Saturday Story Time: *Unheilbarer Weingeliebter

*Incurable Wino

I think each Saturday I shall play the Old Salt and regale you with a yarn from my past. I've always described myself as a collector of colorful characters and human oddities, but in truth I'm a magnet. These people have always been drawn to me, but perhaps mine is a simple case of like attracts like. Today, I want to tell you about something that happened during my first visit to Vienna in 1994. This will of course have something to do with copious amounts of wine, which should come as no surprise to you who are regular readers...



I'd wanted to go to Austria's capitol for about ten years when I finally achieved the ways and means to do so. I left on St. Patrick's Day and stayed for nearly a month. The only other foreign country I'd visited was England, and I spoke no German whatsoever, so I anticipated a culture shock; I didn't expect the familiarity I discovered instead.

My father's Austrian heritage had everything to do with that. There were so many things that reminded me of him and my grandparents, from the food I ate to the Austrian Gemütlicheit I encountered. The people were very familiar to me and the Viennese paradox of simultaneous affability and grumpiness was what I'd grown up with. Hell, it's one of my personality bumps as well.

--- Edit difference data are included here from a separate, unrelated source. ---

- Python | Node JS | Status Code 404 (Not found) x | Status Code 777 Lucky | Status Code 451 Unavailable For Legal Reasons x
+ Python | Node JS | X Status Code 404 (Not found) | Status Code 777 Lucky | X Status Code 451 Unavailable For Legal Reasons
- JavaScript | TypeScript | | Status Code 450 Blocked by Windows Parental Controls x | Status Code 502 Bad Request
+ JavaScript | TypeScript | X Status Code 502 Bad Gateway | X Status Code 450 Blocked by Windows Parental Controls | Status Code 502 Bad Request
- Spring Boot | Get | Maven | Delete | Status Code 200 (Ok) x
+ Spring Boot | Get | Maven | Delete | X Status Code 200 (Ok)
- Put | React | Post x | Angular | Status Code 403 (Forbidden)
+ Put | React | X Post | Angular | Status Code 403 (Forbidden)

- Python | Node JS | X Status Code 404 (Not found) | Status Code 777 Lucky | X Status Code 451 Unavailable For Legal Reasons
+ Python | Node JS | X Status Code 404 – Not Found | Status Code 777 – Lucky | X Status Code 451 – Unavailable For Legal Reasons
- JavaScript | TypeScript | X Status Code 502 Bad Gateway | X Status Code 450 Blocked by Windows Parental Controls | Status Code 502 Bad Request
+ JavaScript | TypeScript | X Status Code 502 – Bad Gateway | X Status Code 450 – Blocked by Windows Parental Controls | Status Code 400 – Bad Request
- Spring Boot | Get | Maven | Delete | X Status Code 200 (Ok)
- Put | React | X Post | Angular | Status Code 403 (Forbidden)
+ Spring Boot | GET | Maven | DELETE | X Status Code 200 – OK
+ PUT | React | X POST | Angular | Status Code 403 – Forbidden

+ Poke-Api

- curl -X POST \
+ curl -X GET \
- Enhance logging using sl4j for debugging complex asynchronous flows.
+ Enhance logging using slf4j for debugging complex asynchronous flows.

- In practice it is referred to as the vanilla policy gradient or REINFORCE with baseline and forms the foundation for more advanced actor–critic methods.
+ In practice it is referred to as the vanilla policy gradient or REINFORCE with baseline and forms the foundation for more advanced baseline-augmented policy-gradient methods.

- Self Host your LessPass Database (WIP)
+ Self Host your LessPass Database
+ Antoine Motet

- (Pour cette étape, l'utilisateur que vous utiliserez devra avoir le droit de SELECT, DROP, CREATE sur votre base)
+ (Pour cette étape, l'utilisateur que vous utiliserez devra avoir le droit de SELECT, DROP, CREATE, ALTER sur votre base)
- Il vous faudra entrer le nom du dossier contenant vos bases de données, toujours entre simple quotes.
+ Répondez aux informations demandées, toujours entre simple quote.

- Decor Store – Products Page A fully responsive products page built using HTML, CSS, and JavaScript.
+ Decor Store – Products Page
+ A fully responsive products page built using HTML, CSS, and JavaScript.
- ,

On my second night in the city I found a restaurant in the Postgasse called Thomaskeller. Located underground in an old Benedictine wine cellar, the barrel-vaulted ceiling was hung with regional banners and there were long trestle tables and benches upon which were placed swatches of sheepskin for the comfort of your hinderparts. The walls were decorated with the heads of game, paintings of old Vienna, and torchlights. In one area near the door a young man sat playing music on a hammer dulcimer. All-in-all quite Austrian.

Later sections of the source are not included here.